EXERCISE OBJECTIVE - Extract from the entries below, exactly as given, only the lines from the line containing "- 2,544 Views" to the line containing "Printable Dollhouse Tiles", both lines included.

'''

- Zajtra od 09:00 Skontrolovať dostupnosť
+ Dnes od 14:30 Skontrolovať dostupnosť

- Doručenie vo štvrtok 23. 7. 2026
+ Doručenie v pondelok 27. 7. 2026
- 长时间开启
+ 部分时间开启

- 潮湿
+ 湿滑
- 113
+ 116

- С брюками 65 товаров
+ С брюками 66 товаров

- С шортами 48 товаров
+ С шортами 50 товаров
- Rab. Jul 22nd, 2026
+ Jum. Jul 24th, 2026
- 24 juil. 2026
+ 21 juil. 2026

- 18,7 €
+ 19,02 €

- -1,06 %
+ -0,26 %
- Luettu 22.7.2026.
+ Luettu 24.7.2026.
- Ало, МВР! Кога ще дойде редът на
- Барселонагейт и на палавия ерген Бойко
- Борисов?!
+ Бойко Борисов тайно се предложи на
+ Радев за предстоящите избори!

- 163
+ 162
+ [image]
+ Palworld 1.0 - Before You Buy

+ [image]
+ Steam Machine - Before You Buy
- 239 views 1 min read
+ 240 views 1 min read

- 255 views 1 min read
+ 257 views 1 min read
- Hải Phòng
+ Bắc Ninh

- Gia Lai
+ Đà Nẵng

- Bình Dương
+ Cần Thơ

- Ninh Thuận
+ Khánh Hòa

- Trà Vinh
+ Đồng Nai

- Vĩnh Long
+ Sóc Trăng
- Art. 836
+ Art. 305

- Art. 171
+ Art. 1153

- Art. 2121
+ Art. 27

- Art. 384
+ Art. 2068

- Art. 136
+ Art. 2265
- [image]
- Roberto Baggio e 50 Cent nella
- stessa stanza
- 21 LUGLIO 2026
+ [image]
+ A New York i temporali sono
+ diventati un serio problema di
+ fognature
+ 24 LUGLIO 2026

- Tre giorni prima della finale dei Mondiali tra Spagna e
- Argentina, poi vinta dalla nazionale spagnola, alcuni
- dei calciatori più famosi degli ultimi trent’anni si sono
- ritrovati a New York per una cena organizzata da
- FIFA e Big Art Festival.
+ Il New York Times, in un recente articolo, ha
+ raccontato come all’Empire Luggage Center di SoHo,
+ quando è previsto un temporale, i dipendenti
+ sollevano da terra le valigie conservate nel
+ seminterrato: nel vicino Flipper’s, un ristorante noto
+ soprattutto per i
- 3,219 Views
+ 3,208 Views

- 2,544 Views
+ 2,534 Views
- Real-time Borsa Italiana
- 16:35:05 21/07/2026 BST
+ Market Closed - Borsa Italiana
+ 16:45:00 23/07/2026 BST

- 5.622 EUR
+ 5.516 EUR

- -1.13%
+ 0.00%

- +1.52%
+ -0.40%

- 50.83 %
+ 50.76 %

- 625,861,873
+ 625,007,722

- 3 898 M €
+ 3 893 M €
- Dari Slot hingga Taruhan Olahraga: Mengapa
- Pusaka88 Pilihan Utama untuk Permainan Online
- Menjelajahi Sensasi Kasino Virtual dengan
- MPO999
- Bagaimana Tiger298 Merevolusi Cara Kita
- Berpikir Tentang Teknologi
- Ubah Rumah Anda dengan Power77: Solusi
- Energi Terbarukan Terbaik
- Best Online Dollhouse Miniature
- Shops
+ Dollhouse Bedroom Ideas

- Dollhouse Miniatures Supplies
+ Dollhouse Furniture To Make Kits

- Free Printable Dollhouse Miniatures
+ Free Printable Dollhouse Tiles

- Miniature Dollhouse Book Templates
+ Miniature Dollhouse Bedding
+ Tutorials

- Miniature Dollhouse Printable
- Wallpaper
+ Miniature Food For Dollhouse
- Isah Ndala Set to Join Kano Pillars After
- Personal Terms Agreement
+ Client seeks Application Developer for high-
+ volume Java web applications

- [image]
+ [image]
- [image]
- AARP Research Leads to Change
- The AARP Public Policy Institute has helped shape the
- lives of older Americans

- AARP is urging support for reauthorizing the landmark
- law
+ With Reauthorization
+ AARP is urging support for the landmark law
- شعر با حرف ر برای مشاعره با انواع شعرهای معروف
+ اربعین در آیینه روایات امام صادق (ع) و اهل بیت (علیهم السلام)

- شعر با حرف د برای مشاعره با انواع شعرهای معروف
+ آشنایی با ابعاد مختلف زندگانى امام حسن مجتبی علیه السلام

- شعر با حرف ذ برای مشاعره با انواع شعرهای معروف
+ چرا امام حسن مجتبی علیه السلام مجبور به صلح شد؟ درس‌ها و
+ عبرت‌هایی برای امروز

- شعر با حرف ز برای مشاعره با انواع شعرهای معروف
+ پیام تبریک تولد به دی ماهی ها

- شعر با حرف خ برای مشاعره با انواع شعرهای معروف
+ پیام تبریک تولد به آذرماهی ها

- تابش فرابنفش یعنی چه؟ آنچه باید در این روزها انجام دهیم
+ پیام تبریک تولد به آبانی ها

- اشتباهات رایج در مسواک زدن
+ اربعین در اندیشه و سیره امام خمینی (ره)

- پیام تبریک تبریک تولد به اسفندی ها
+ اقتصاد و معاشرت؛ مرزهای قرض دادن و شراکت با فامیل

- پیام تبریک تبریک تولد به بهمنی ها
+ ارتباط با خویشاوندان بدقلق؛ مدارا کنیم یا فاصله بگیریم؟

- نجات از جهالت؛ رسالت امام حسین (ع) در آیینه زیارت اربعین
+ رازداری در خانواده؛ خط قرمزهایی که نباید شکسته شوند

'''

RESPONSE -
- 2,544 Views
+ 2,534 Views
- Real-time Borsa Italiana
- 16:35:05 21/07/2026 BST
+ Market Closed - Borsa Italiana
+ 16:45:00 23/07/2026 BST

- 5.622 EUR
+ 5.516 EUR

- -1.13%
+ 0.00%

- +1.52%
+ -0.40%

- 50.83 %
+ 50.76 %

- 625,861,873
+ 625,007,722

- 3 898 M €
+ 3 893 M €
- Dari Slot hingga Taruhan Olahraga: Mengapa
- Pusaka88 Pilihan Utama untuk Permainan Online
- Menjelajahi Sensasi Kasino Virtual dengan
- MPO999
- Bagaimana Tiger298 Merevolusi Cara Kita
- Berpikir Tentang Teknologi
- Ubah Rumah Anda dengan Power77: Solusi
- Energi Terbarukan Terbaik
- Best Online Dollhouse Miniature
- Shops
+ Dollhouse Bedroom Ideas

- Dollhouse Miniatures Supplies
+ Dollhouse Furniture To Make Kits

- Free Printable Dollhouse Miniatures
+ Free Printable Dollhouse Tiles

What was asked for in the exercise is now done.